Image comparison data
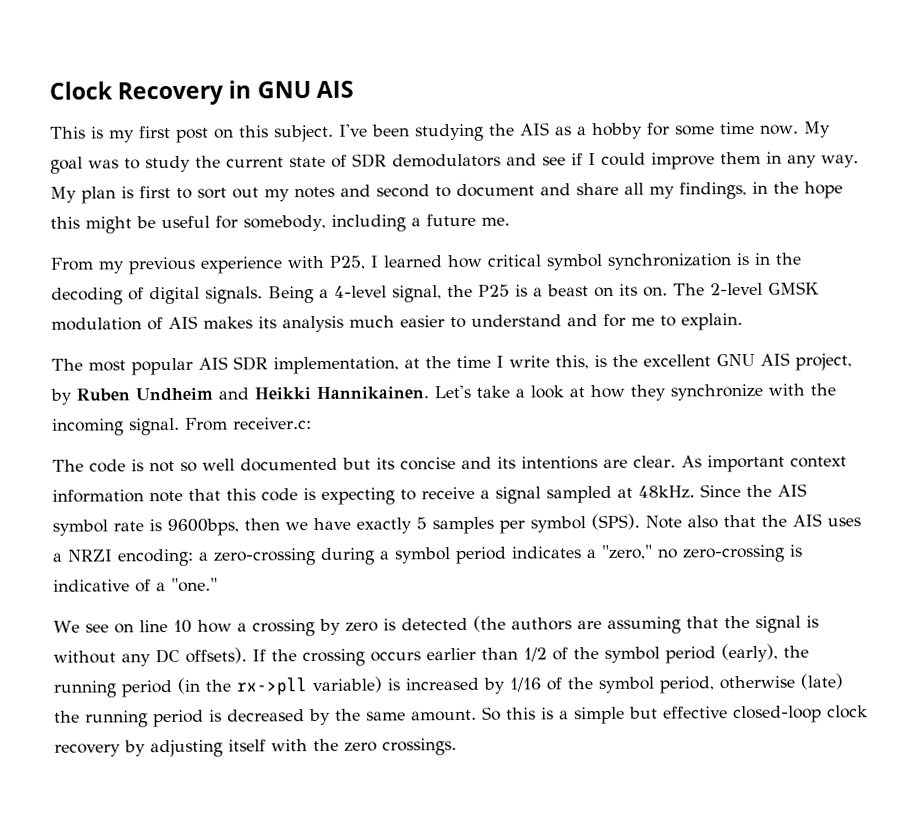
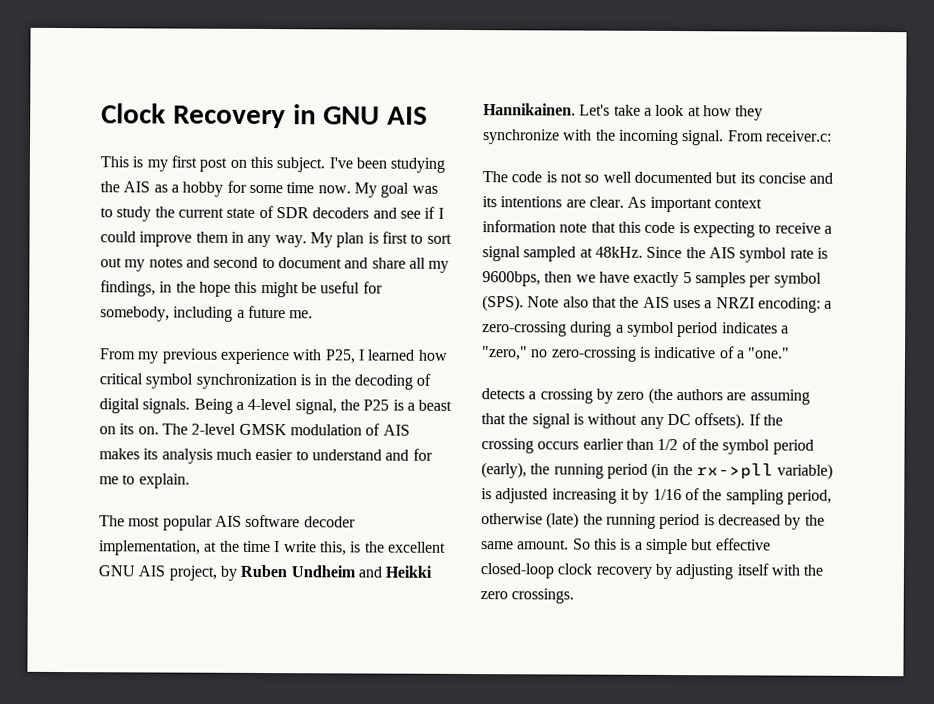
[392,153,501,168] demodulators -> [312,207,370,219] decoders
[233,356,268,371] SDR -> [245,514,356,528] software decoder
[53,619,232,634] We see on line 10 how -> [481,388,525,400] detects
[382,617,468,631] is detected -> (645, 395) none
[405,677,479,691] increased -> [495,488,630,504] adjusted increasing it
[598,676,654,694] symbol -> [725,489,784,505] sampling

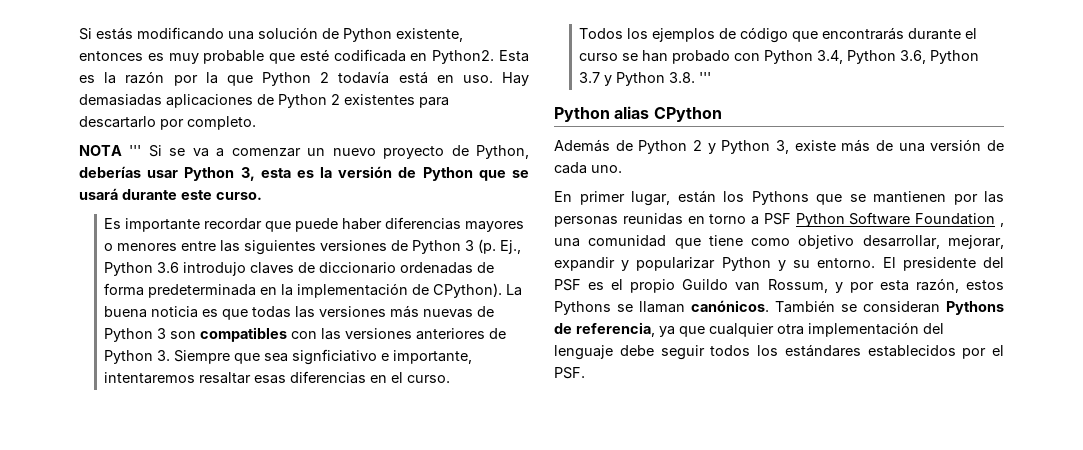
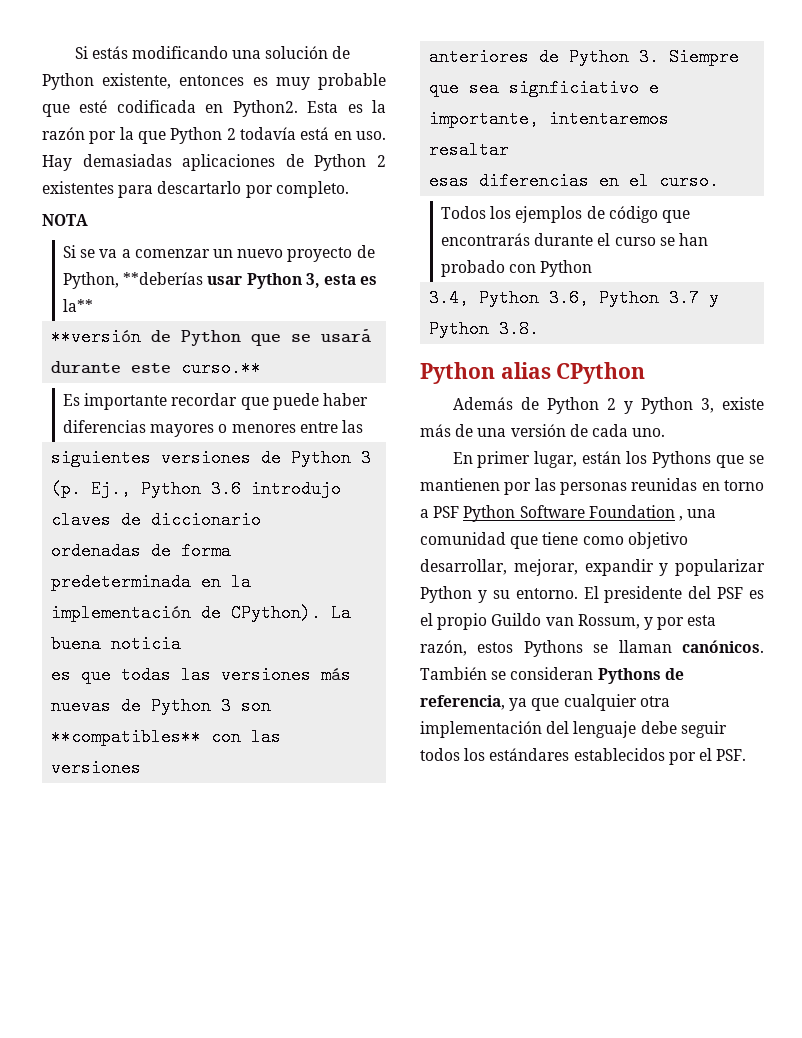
[129,145,142,156] ''' -> (88, 220) //
[79,166,141,178] deberías -> [123,272,204,285] **deberías
[320,166,393,178] la versión -> [63,299,94,312] [51,328,142,346] la** // **versión
[216,192,262,200] curso. -> [181,359,262,377] curso.**
(241, 246) none -> (364, 426) //
(397, 268) none -> (262, 520) //
(199, 312) none -> (182, 644) //
[200,327,288,342] compatibles -> [51,728,202,746] **compatibles**
(413, 333) none -> (142, 768) //
(252, 378) none -> (510, 150) //
(814, 57) none -> (593, 268) //
[699,72,712,83] ''' -> (540, 329) none

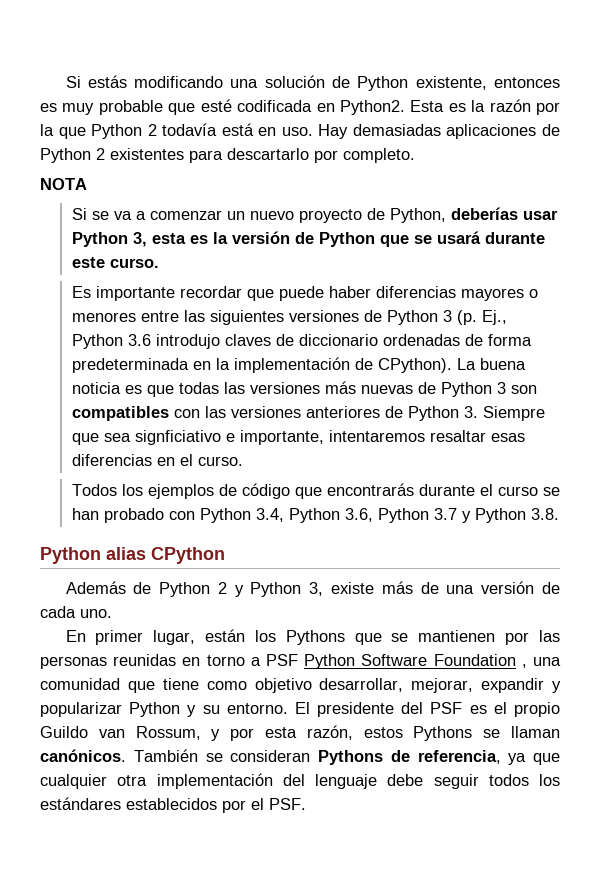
[123,272,204,285] **deberías -> [450,207,518,220] deberías
[63,299,94,312] [51,328,142,346] la** // **versión -> [212,231,290,244] la versión
[181,359,262,377] curso.** -> [109,258,159,268] curso.
(364, 426) // -> (205, 316) none
(262, 520) // -> (378, 340) none
(182, 644) // -> (121, 388) none
[51,728,202,746] **compatibles** -> [71,406,169,421] compatibles
(142, 768) // -> (301, 412) none
(510, 150) // -> (486, 436) none
(593, 268) // -> (251, 515) none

TASK BRIEF:
Look over the data and work out how many lines include the word "curso"; reply with the number only.

RESPONSE TO THIS EXERCISE:
2